Alcuni, come Tito Boeri, sostengono che le scarse risorse pubbliche vanno usate per gli ammortizzatori sociali. È un argomento che fa presa in molti ambienti, dai sindacati alla Banca d’Italia. Aiutiamo i lavoratori in “esubero” con redditi adeguati per tutto il periodo necessario, invece di sprecare quattrini in prodotti maturi (come l’auto) o futuribili (le vetture ecologiche, certo da incentivare, ma prive di impatto congiunturale). I piccoli e medi imprenditori o i costruttori edili, lamentano che le loro condizioni finanziarie sono senza dubbio peggiori rispetto a Fiat, Piaggio o Indesit. Hanno ragione. I dati sul credito filtrati dalla vigilanza di Bankitalia e dalla Bce mostrano una contrazione molto forte in autunno, che aggrava la restrizione strisciante cominciata un anno fa.
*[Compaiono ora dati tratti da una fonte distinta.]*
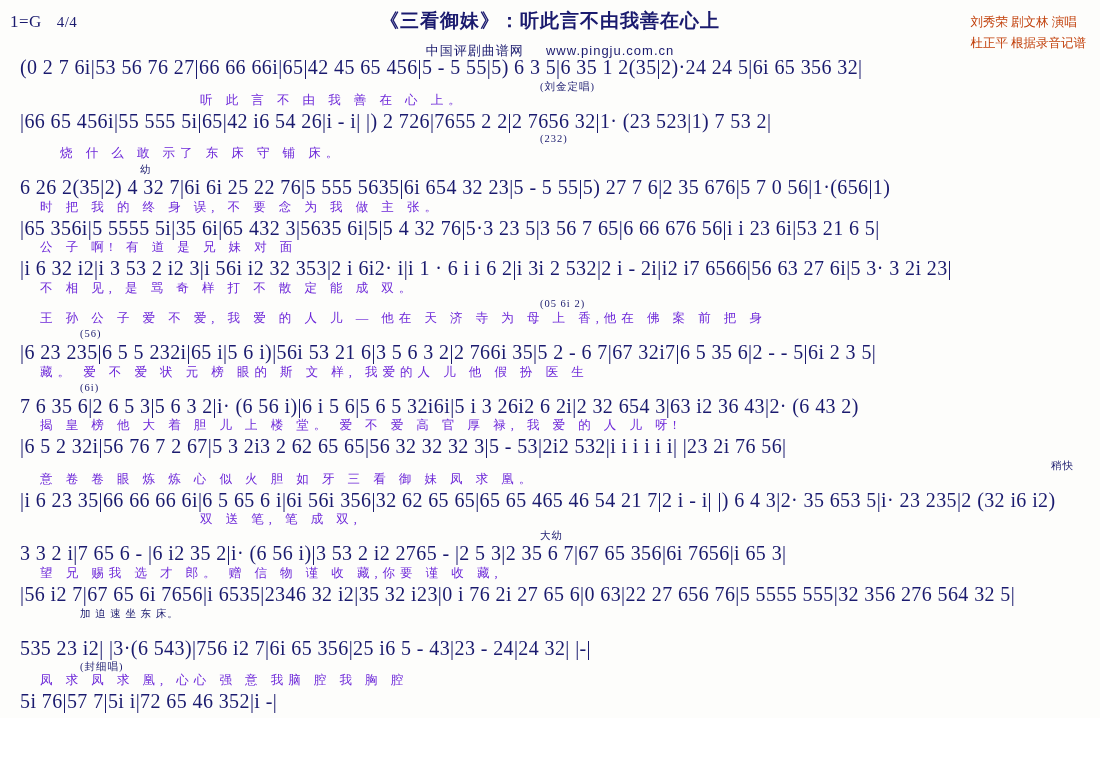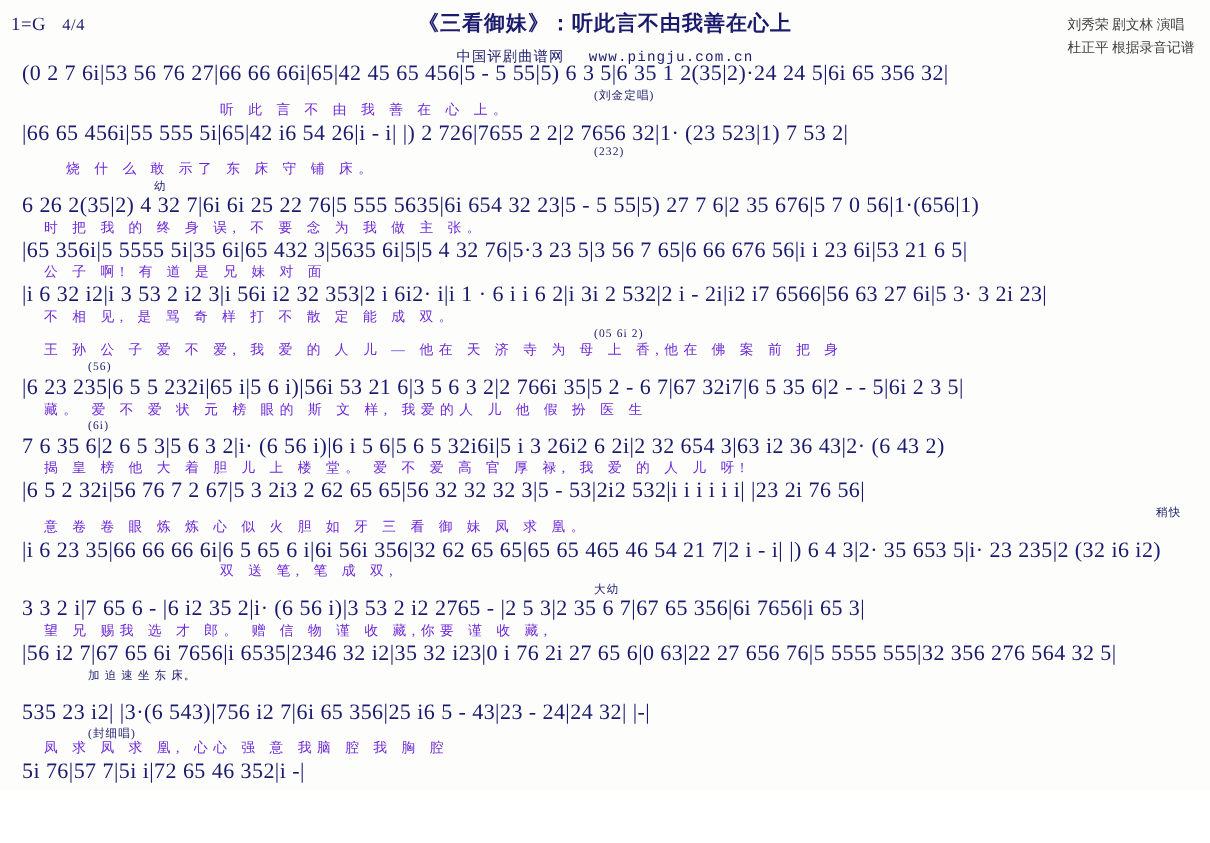"刘秀荣 剧文林 演唱" .credits { color: #404040 -> #c2410c }
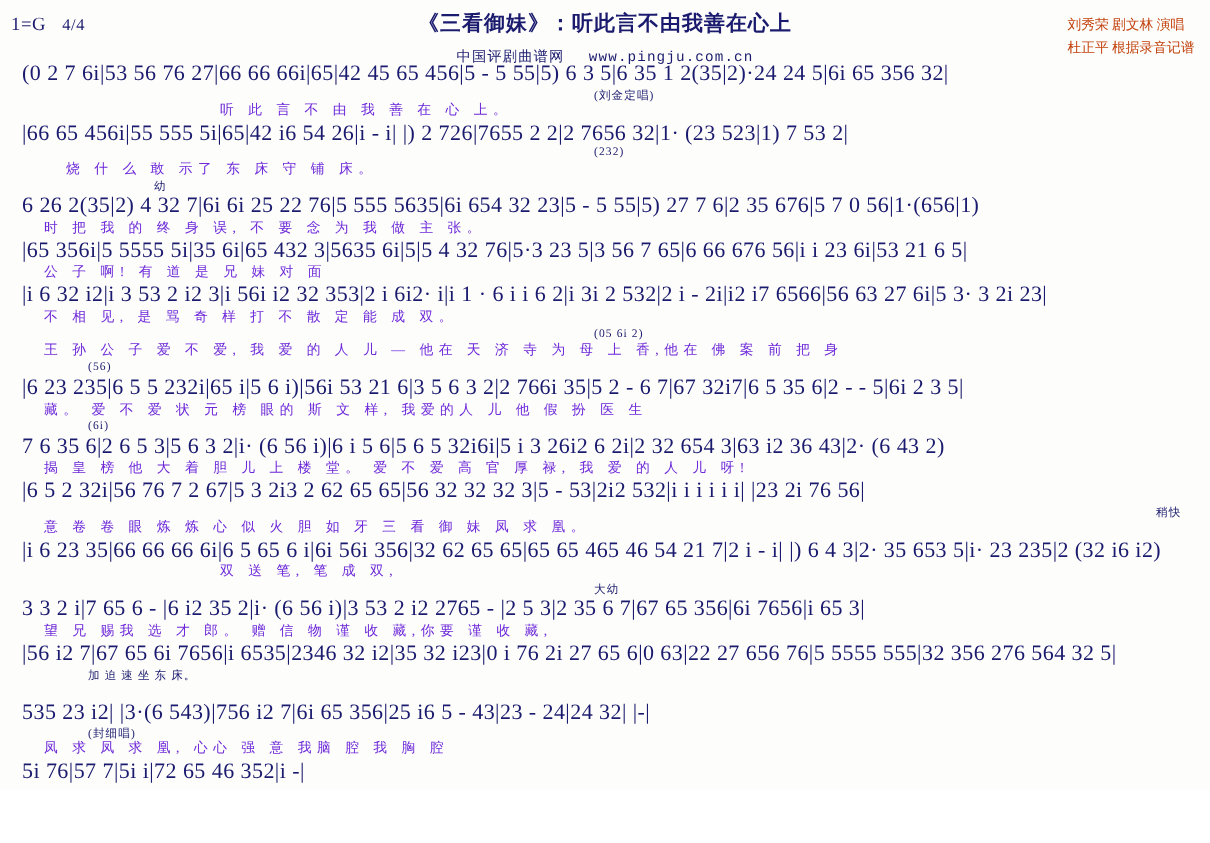"www.pingju.com.cn" .title-sub .site { font-family: Liberation Mono, monospace -> Liberation Sans, sans-serif }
Nonostante le assicurazioni dei grandi argentieri e dell’Abi, il credit crunch c’è e si vede. Sia dal lato della domanda sia da quello dell’offerta.



Proprio questo è il punto. È ormai un luogo comune che stiamo vivendo la ricaduta sulla economia reale del collasso finanziario, il cui epicentro è nelle banche. Sono loro che, spiegava Ben Bernanke quando faceva l’economista, hanno innescato un meccanismo moltiplicatore, sia per l’eccessiva esposizione verso mutui, derivati e prestiti ad altissimo rischio, sia per una capitalizzazione troppo esigua dei supermercati finanziari. Ebbene, a un anno e mezzo dal crack dei subprime, dopo iniezioni continue e ingenti di liquidità, salvataggi, aumenti di capitale, nazionalizzazioni alla britannica, il meccanismo resta inceppato.

Le banche non si passano moneta tra loro, figurarsi se aprono la borsa a famiglie e imprese. In Italia la situazione è migliore, si dice. Forse dal lato dei bilanci, certo non da quello del mestiere fondamentale, cioè prestare il denaro raccolto. È un quadro fosco, causa e conseguenza della sfiducia che spinge gli operatori nella keynesiana trappola della liquidità. Le banche sono state puntellate, ma non ripulite. Nessuno riesce a sapere cosa hanno in pancia, confermano i più autorevoli osservatori internazionali (dall’Ocse al Fmi), ma quel che hanno non ha più valore. Allora, ha senso asportare il bubbone, come propone Tremonti, anche a costo di scontare perdite. La gente apprezzerebbe aziende più smilze, ma più sane. Perché buttare soldi pubblici in un pozzo di San Patrizio? La domanda sollevata per la Fiat vale, forse ancora di più, per il sistema bancario. La sensazione è che abbiamo bisogno di operazioni chirurgiche, non di morfina.